MORGANTOWN, W.Va. - Keith Patterson is either supremely confident or strikingly accurate, but West Virginia's defensive coordinator saw a lot of what happened in Saturday's loss to Oklahoma coming.
The Mountaineers gave up yards, especially against the run, but they made plays to end drives and allowed 10 points following two special teams mistakes that extended OU drives.
Patterson's players had done enough for WVU to win the game, which at WVU stands as a considerable contrast to everything that went wrong in 2012.
"I knew," Patterson said. "All you've got to do is watch the video. Three pass plays in the William & Mary game and if you take away the three big plays where we bite on a double cut, we give up 100 yards rushing and 100 yards passing.
"Our kids knew. I knew. We're a good defense. I knew we were going to be. I think we had a good plan. The kids got comfortable once they got into the flow of the game. We knew we were going to make it hard on them if we could stop the run and I felt like we did that early. And I thought if we could force some turnovers, there was no way we'd lose the game."

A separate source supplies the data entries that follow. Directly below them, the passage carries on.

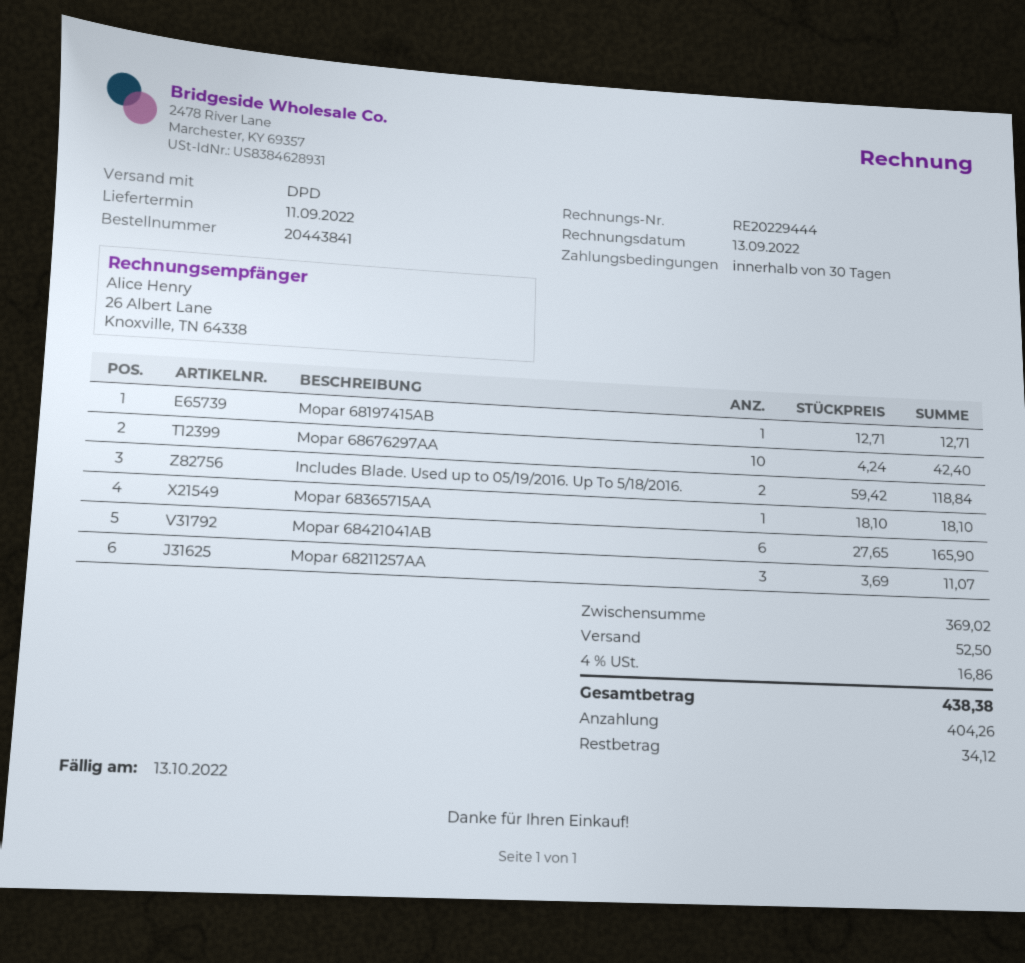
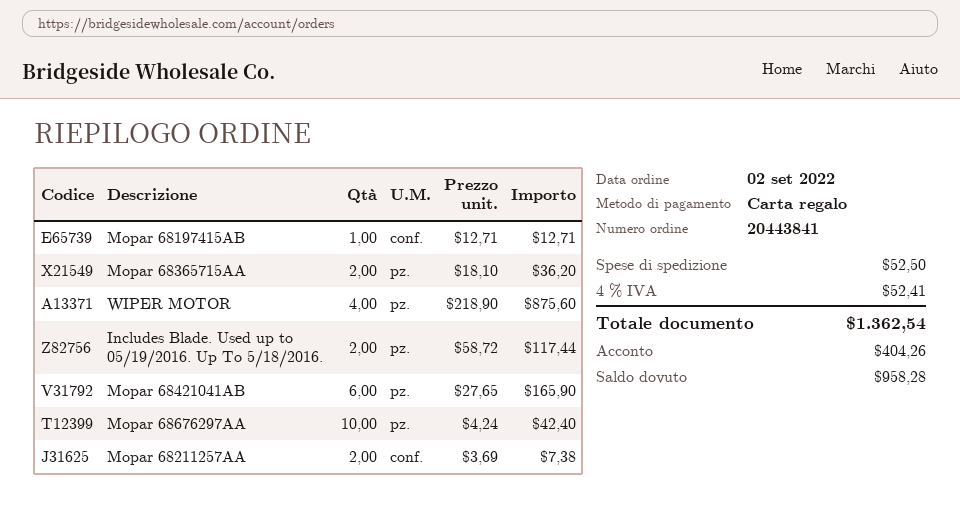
Includes Blade. Used up to 05/19/2016. Up To 5/18/2016.: 2 x 59.42 = 118.84 -> 2 x 58.72 = 117.44
Mopar 68365715AA: 1 x 18.10 = 18.10 -> 2 x 18.10 = 36.20
Mopar 68211257AA: 3 x 3.69 = 11.07 -> 2 x 3.69 = 7.38
WIPER MOTOR: none -> 4 x 218.90 = 875.60
tax: 4% = 16.86 -> 4% = 52.41
total: 438.38 -> 1362.54
balance: 34.12 -> 958.28

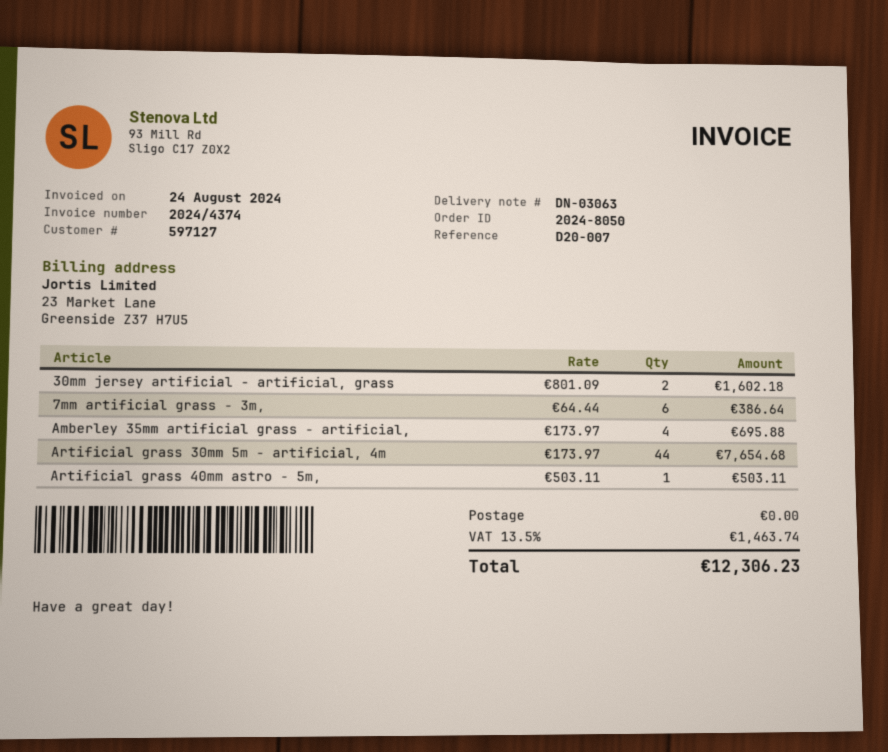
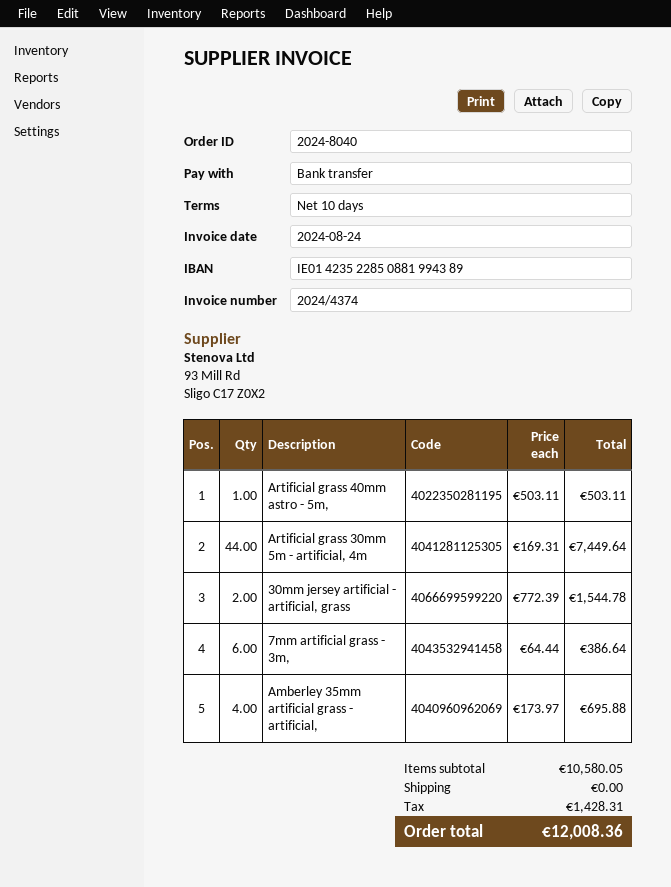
order number: 2024-8050 -> 2024-8040
30mm jersey artificial - artificial, grass: 2 x 801.09 = 1602.18 -> 2 x 772.39 = 1544.78
Artificial grass 30mm 5m - artificial, 4m: 44 x 173.97 = 7654.68 -> 44 x 169.31 = 7449.64
tax: 1463.74 -> 1428.31
total: 12306.23 -> 12008.36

Possessions figured to be at a premium in a game with two offenses that would run the ball and search for big plays that might not come very often. The way Patterson pictured it, his defense could end OU possessions and give the offense extra chances.
"I told them Sunday if we forced four turnovers, we'd win the game," he said.
Sure enough, the Mountaineers forced four turnovers. They lost because the offense punted after two turnovers and turned it over after the other two. WVU had won 11 consecutive games when forcing four or more turnovers - but also averaged 39 points in those wins.
The last loss with four or more forced turnovers was at USF in 2007, when the Mountaineers committed six turnovers.
"Our kids, they knew it was going to be a hard-fought, physical game, but they had a great spirit the whole time, all the way to the very end, even when (the Sooners) were just kind of milking the clock," Patterson said. "We wanted to keep playing hard. They knew it was going to be a four-quarter battle, but I was very proud of them. The kids fought, even when they started to wear on us a little bit."
On a hot night when it was 96 degrees at kickoff and the defense lost key players to injuries, WVU hung around despite facing 57 runs on 78 snaps and enduring 34:26 on the field. The Mountaineers allowed 316 yards rushing, but 200 came from the middle of the third quarter and on. The Sooners rushed the ball on 27 of their 33 snaps after halftime and 20 of their final 22 plays.
The turnovers, though, were the results of both individual and effort and collective persistence.
Linebacker Isaiah Bruce raced down the field to catch a receiver at the end of a 32-yard gain to force a fumble. Safety Darwin Cook, who missed the tackle to spring that play, hustled to recover the fumble.